How We Benchmark Dolt

REFERENCE
5 min read

Dolt is a MySQL-compatible version-controlled database. It's the only SQL database with branches that you can diff, merge and sync. Performance has been a major focus of Dolt development over the past year, and we've made substantial progress on that front. When we first measured Dolt head-to-head with MySQL, our average query was 12 times greater than MySQL's. Our most recent metric on this benchmark (Dolt release v0.40.20) is down to 4.7x! Our long-term goal for performance is to reach parity with MySQL in any dimension we can measure. Since the 0.40.20 release, we've made some updates to our benchmarks to better reflect real-world Dolt performance in our public metrics. Today's post is about the tricky business of benchmarking databases.

Sysbench Standard

Dolt originated as a data-sharing tool, "Git for Data". In the beginning, SQL was simply a convenient, standard API to access data through. As we grew and better understood our users, it became clear that what they really wanted was a version-controlled database. With this shift in focus came a shift in priorities: Dolt needed to be fast and dependable. We quickly decided on Sysbench as our default benchmarking utility.

Sysbench was created by members of the MySQL development team as a way to test basic transactional database queries. The standard set of Sysbench benchmarks includes operations such as points selects, point mutations, and simple transactional workflows. Here's our progress on Sysbench's oltp_point_select benchmark:

point select latency trend

Our Sysbench metrics don't capture every facet of database performance: the benchmarks are single threaded and the test database is small enough to fit in memory. In this way, Sysbench is closer to a microbenchmark when compared to other standard database benchmarks, but this simplicity is ideal for Dolt as we optimize its core access patterns.

Measuring all the Things

Initially our Sysbench benchmarks only included the standard suite published with the tool. Notably absent from that set was any benchmark that performed a "scan" operation: queries that iterate over large ranges of an index. This makes sense in an OLTP context where SQL query engines go to great lengths to minimize the amount of data that a query must access. However, our early investigations into performance revealed especially slow performance for Dolt table scans. We made the decision in early 2021 to expand our benchmark set to include three new scan-based benchmarks:

  • table_scan iterates over every row in the primary key index of a table.
  • index_scan iterates over a secondary index and does an indirect lookup into the primary index.
  • covering_index_scan iterates over a secondary index and returns rows directly (does not perform an indirect lookup).

Including these benchmarks better represents how Dolt will perform relative to MySQL. Table and index scans may not be common access patterns in traditional OLTP use cases, but they are relatively common workflows for Dolt users.

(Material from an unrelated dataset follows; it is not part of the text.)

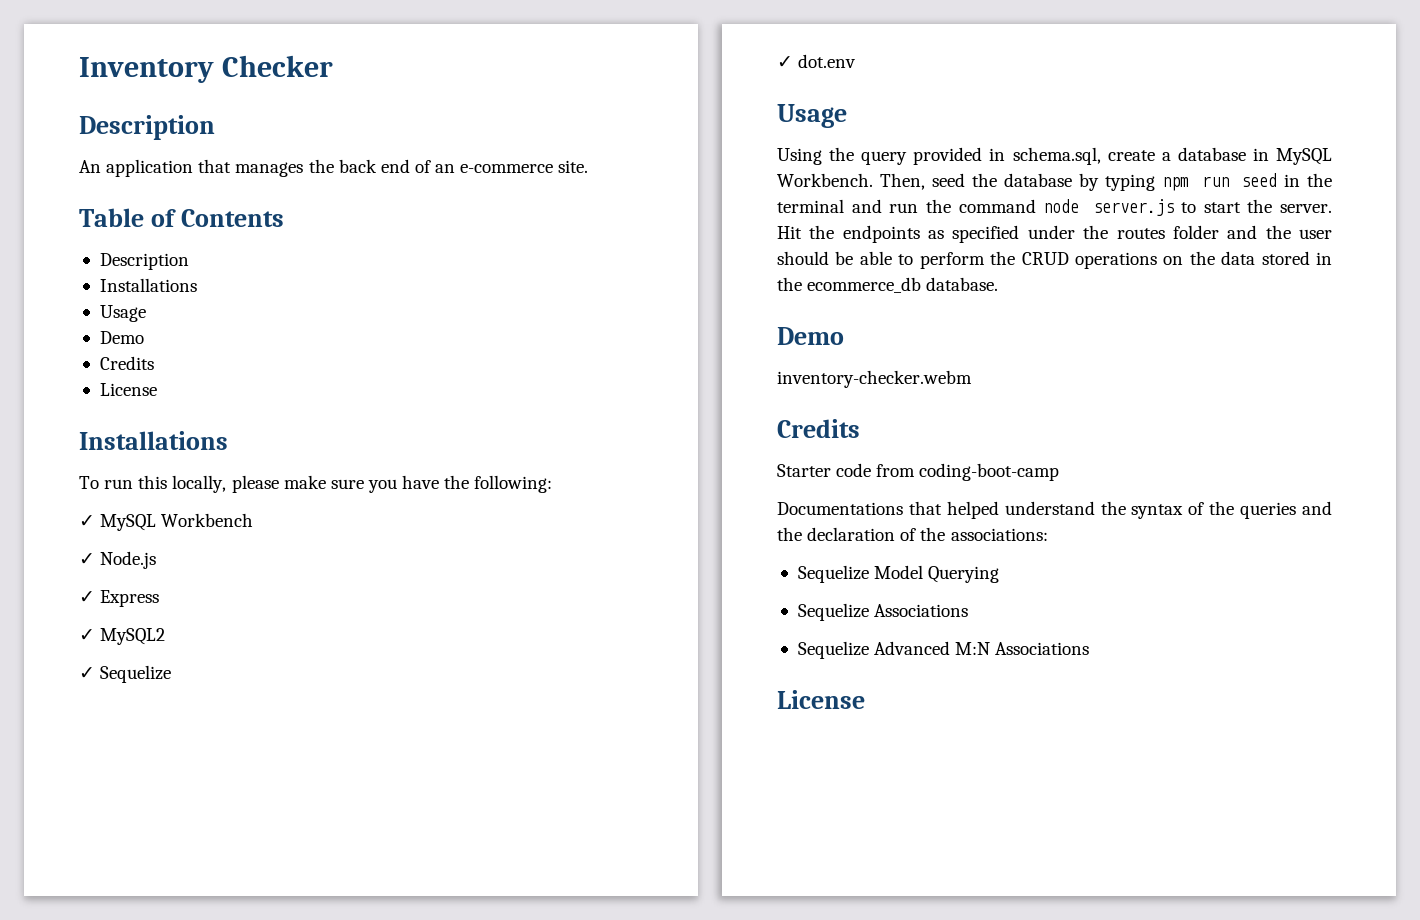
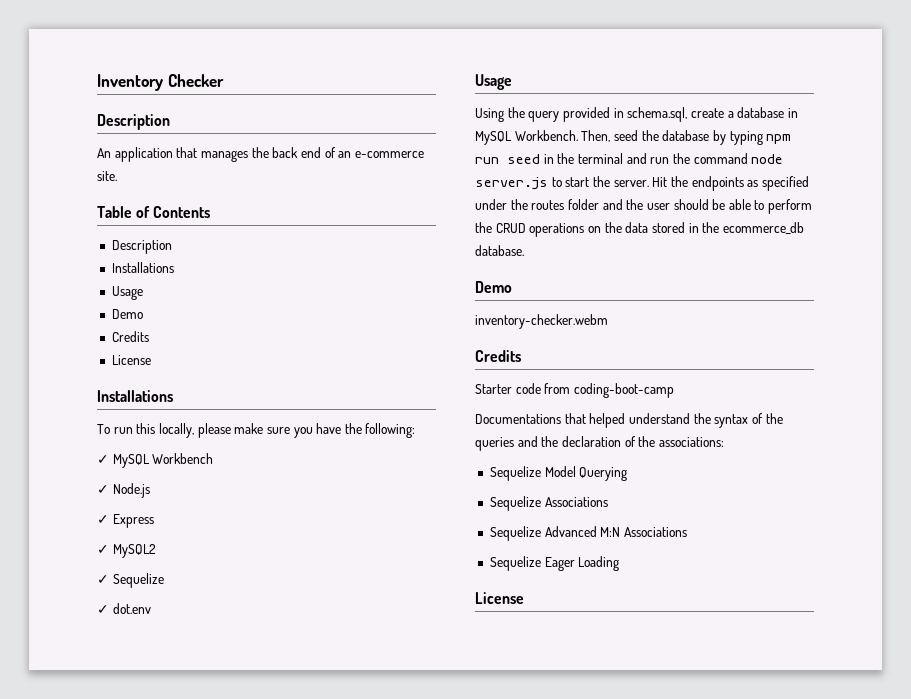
+ Sequelize Eager Loading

Our benchmarks remained largely unchanged over 2021 until this addition of two new benchmarks this year:

  • groupby_scan tests aggregation performance in Dolt with COUNT(), MAX(), and AVERAGE() functions.
  • index_join_scan tests an indexed join on a primary key index.

The rationale for these additions was again to better characterize Dolt's performance in real-world use cases. Development on Dolt continued to improve its performance. We needed to both characterize that improvement and ensure that improvements to one benchmark wouldn't cause regressions in another.

Durability in Data Stores

The next set of changes to our benchmarks came on the write-path. We've long believed that Dolt would perform relatively better on the read path compared to other databases. The core of Dolt's storage engine is a copy-on-write index structure called a Prolly-Tree. Prolly Trees are the foundation of Dolt's version-control features, but they are also more expensive to construct than traditional indexes.

As Dolt's performance continued to improve over the last year, we saw an unexpected trend where writes were becoming cheaper faster than reads. Our investigation into these results lead us to the conclusion that our benchmarks of write queries weren't a true comparison against MySQL. For MySQL, and databases in general, the most expensive operation for write queries is persisting new data to durable storage. In order to ensure full durability, MySQL must make an fsync() call on index files to guarantee that data has been durably written. In the absence of an fsync(), the operating system will hold the data in a kernel-space memory buffer and flush the data at a later time. Database writes held by the operating system are safe from application crashes, but flushing data to disk is necessary for full ACID compliance.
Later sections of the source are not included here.